Le procès pénal pour délit de fraude fiscale et d’escroquerie à la TVA
par Mélanie PÉCLAT – juillet 2013
Mélanie PÉCLAT est doctorante et ATER à l’Université de Versailles-Saint-Quentin-en-Yvelines et rattachée au CESDIP. Elle termine une thèse sur la représentation et les réponses données à la déviance fiscale en France.
Le procès pénal pour fraude fiscale se distingue d’emblée du droit commun. Le dépôt de plainte du ministère des Finances conditionne l’action du ministère public qui n’a pas l’opportunité des poursuites. La plainte déposée par le ministère des Finances passe par le filtre de la Commission des Infractions Fiscales (CIF) qui détermine quels sont dossiers qui nécessitent d’être poursuivis pénalement. Le traitement pénal de la fraude fiscale ne concerne qu’une minorité des dossiers traités par l’administration fiscale. En effet, suivant le rapport d’activité de la DGFIP de 2011, sur 51 441 contrôles sur place, « 15 402 ontrôles fiscaux externes (CFE) sanctionnant des manquements caractérisés au-delà de la simple erreur ou omission et portant sur des sommes significatives ont comporté une action répressive. » Et sur ces 15 402 dossiers, ce sont « 1 046 plaintes pour fraude fiscale (qui) ont fait l’objet d’une transmission à la Commission des infractions fiscales et 966 (qui) ont été déposées après un avis favorable ».
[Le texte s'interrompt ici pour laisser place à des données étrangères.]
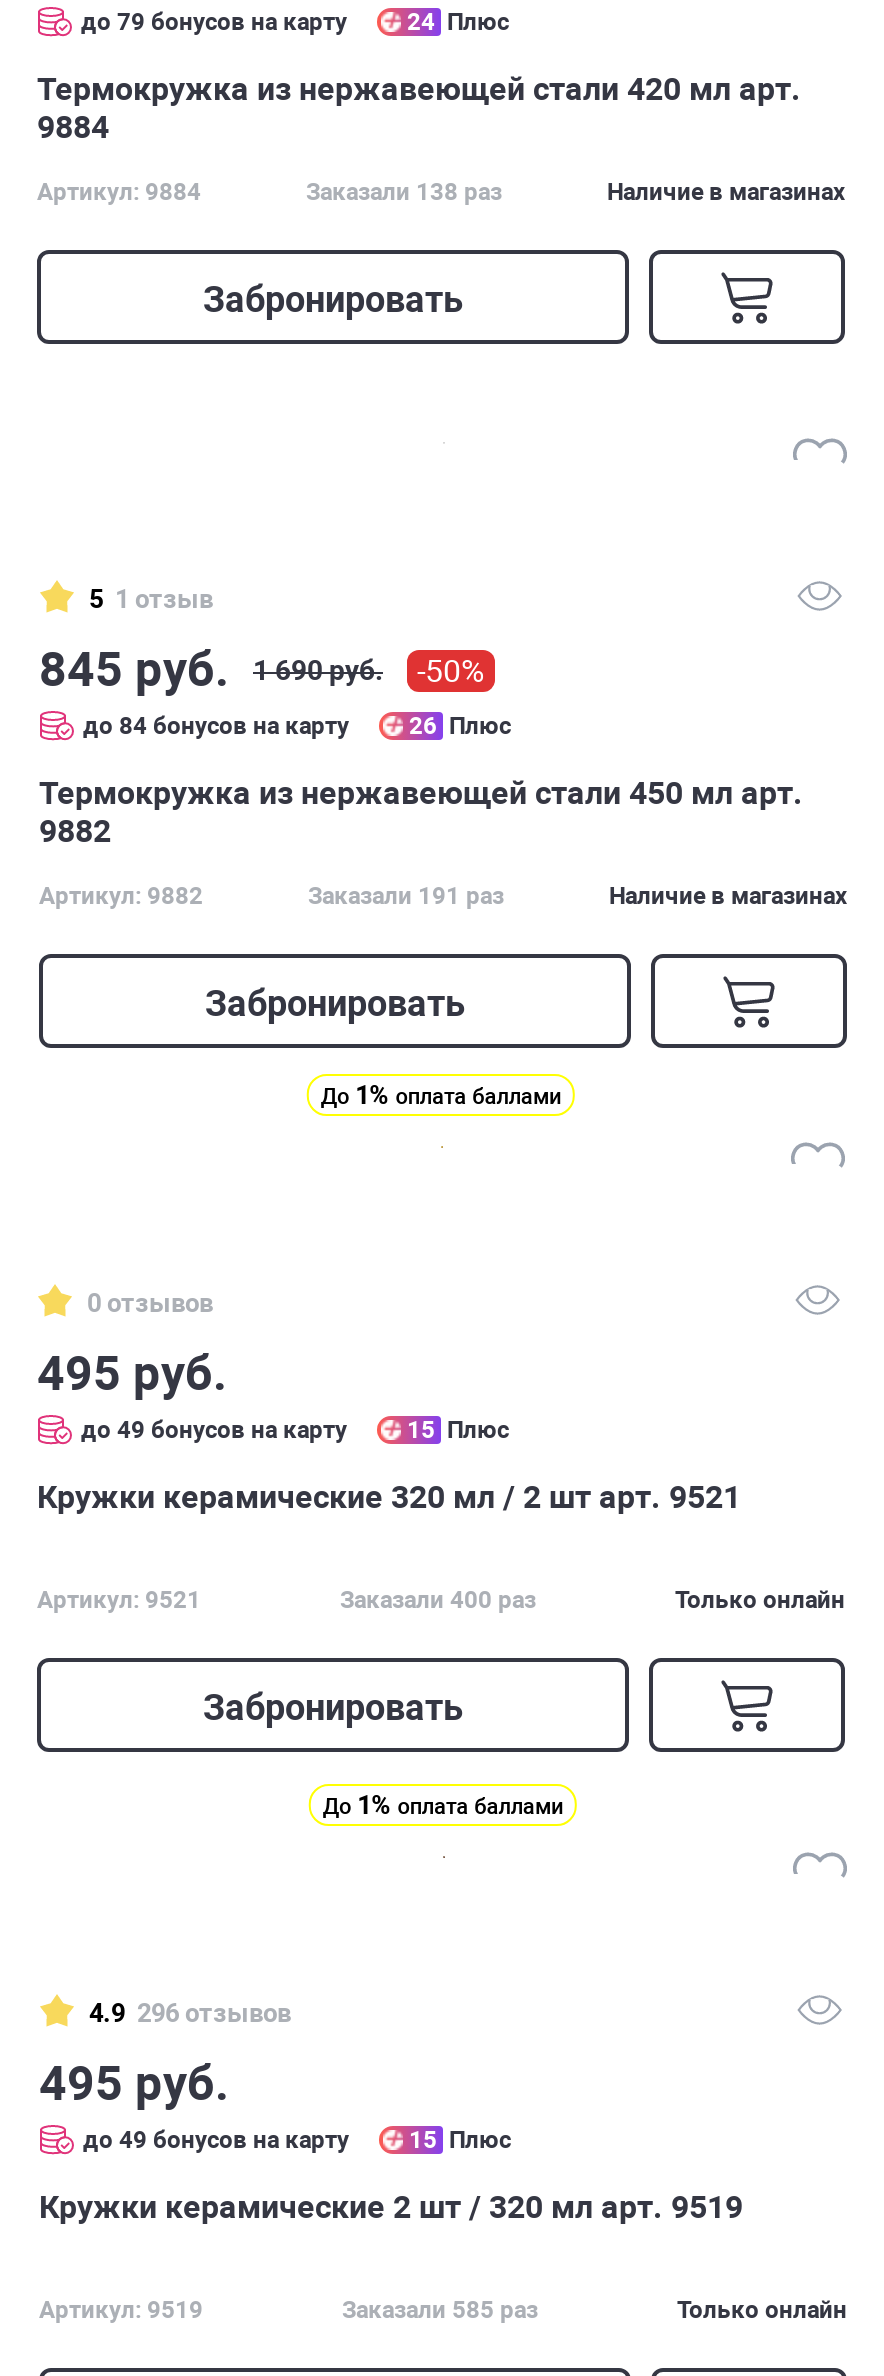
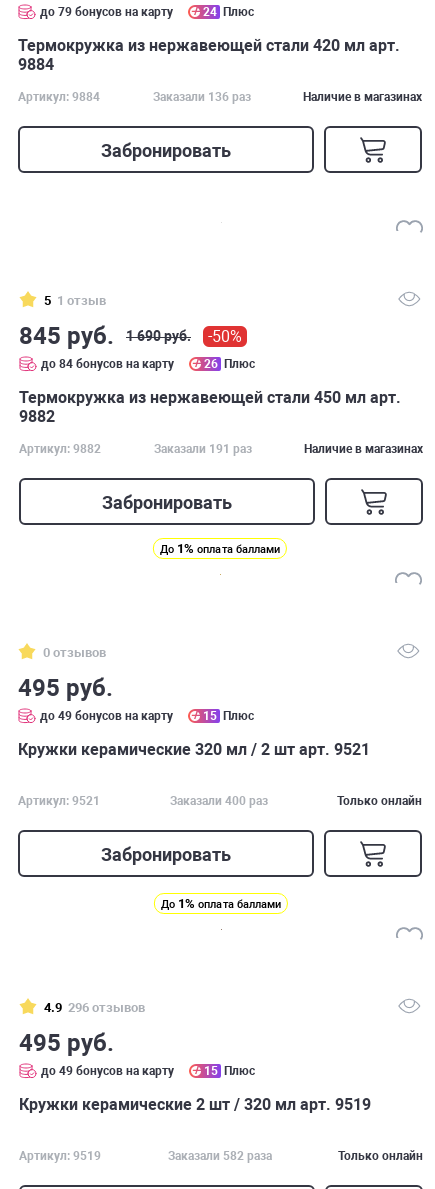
[306,179,502,207] Заказали 138 раз -> [152,90,250,104] Заказали 136 раз
[342,2297,538,2325] Заказали 585 раз -> [168,1149,272,1163] Заказали 582 раза

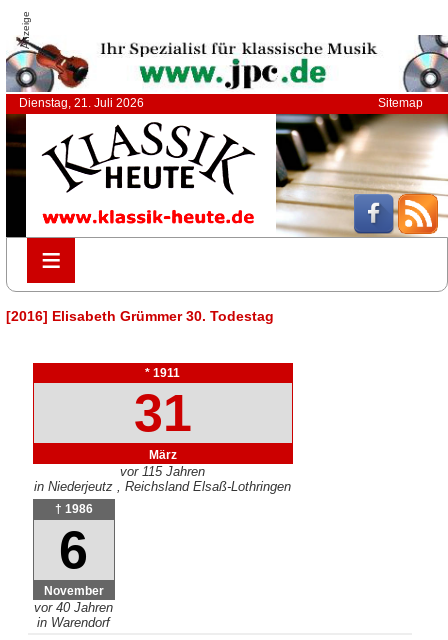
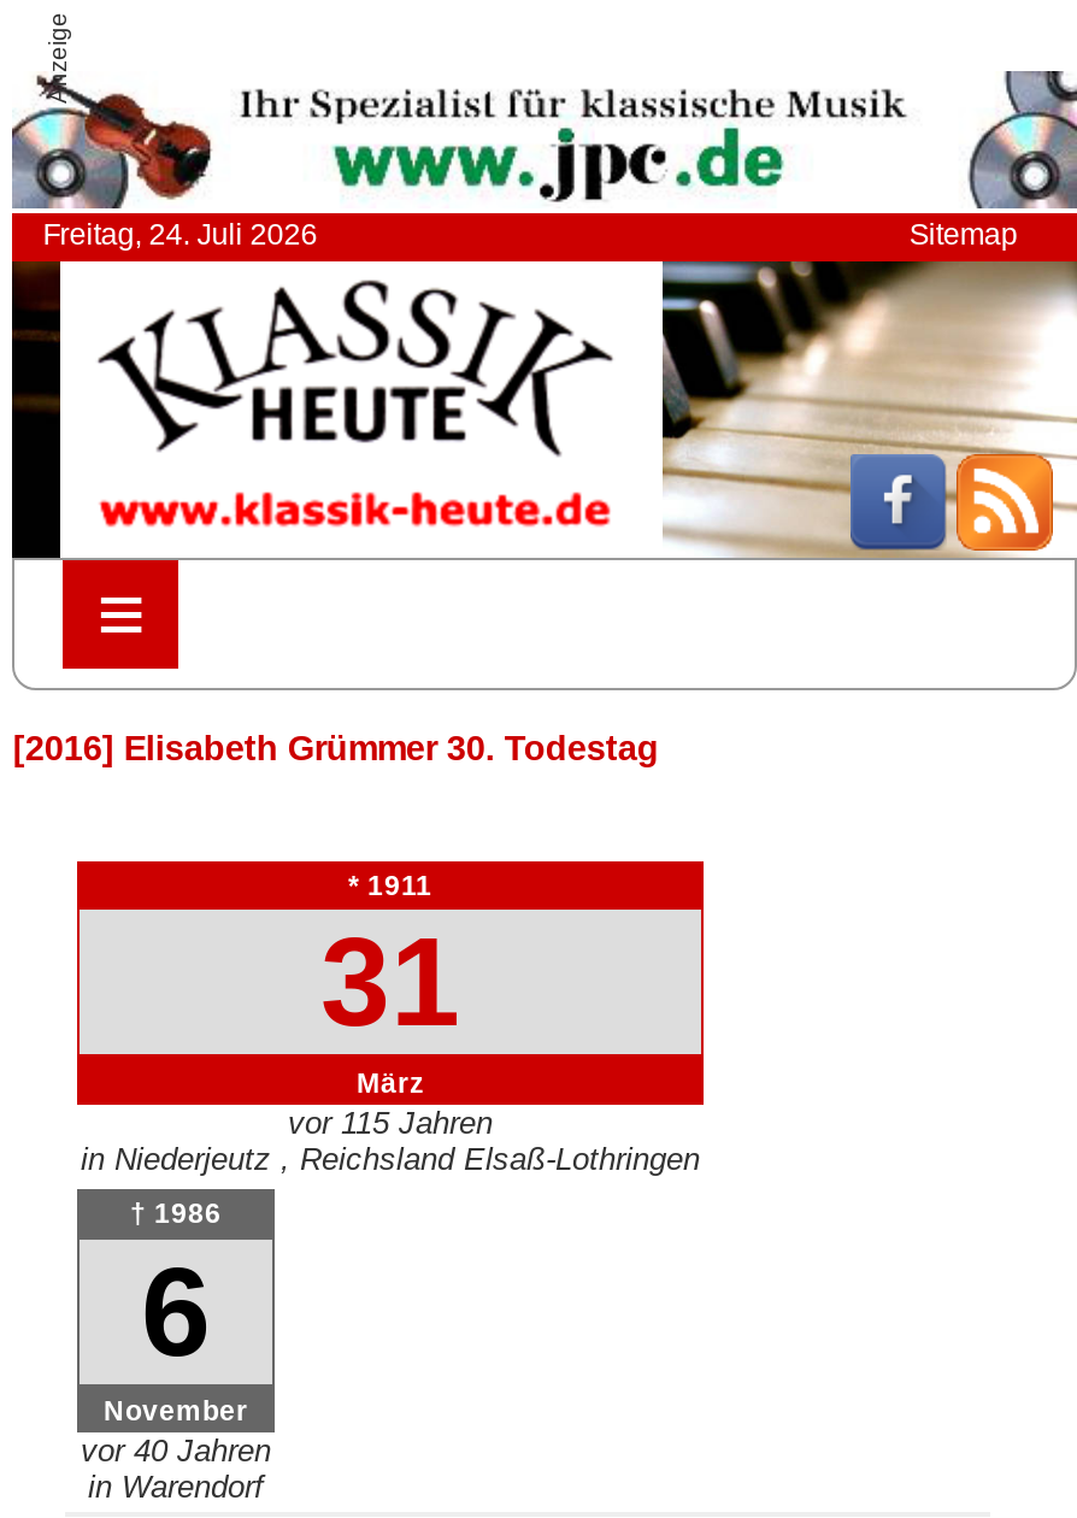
[19,96,144,110] Dienstag, 21. Juli 2026 -> [43,218,317,252] Freitag, 24. Juli 2026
Quand la CIF émet un avis favorable, l’institution judiciaire se saisit alors de la plainte et l’administration fiscale se constitue partie civile. Elle s’adjoint alors les conseils d’un avocat issu de l’un des deux cabinets parisiens la défendant depuis le milieu des années 1950. Les avocats de l’administration fiscale interviennent donc en aval de la construction du dossier qui servira à la rédaction de leurs conclusions et à la construction de leurs plaidoiries. En ce sens, l’administration fiscale n’est pas considérée comme un client normal, mais bien plutôt comme un « partenaire ». La chaîne administrative puis judiciaire allant du contrôle fiscal au procès pénal pour fraude fiscale suit une organisation propre et s’éloigne en ce sens des procédures de droit commun. Cependant, et c’est là toute l’ambiguïté du procès pénal pour délit de fraude fiscale, l’administration cherche à donner l’apparence que son statut particulier n’influe pas sur la décision des acteurs judiciaires.
Si l’administration fiscale est une partie civile comme les autres, comment alors expliquer le fait qu’elle ne perde quasiment aucune de ses affaires ? Comment l’administration assume-t-elle son statut particulier de « victime-partenaire » ? Quel est le véritable rôle de ses avocats dans le procès pénal pour fraude fiscale ? Pour répondre à ces questions nous chercherons ici à démontrer que le caractère spécifique du traitement pénal des dossiers de fraude fiscale met d’emblée l’administration fiscale dans une situation ambiguë qui contraint les avocats à tenir le rôle de garants du respect du droit et des procédures pénales.
Post-scriptum :
Ce numéro de Questions Pénales est tiré d’une recherche en cours, financée par le GIP-Justice et prenant place dans un travail de doctorat.
Les conclusions que nous délivrons ici sont issues de l’observation de 22 audiences correctionnelles pour délit de fraude fiscale et pour délit d’escroquerie à la TVA. Nos observations ont été effectuées aux mois de février et mars 2012, dans des tribunaux situés, pour la grande majorité, en Île-de-France. Vingt ont en effet été réalisées à Paris, Versailles, Bobigny, Meaux, Créteil, Évry, Nanterre et Cergy-Pontoise, une au Mans et une à Caen.
Nos observations ont été étayées d’entretiens semi-directifs avec des avocats de l’administration fiscale, que nous avons nommés AV1, AV2, AV3 et AV4, afin de préserver leur anonymat.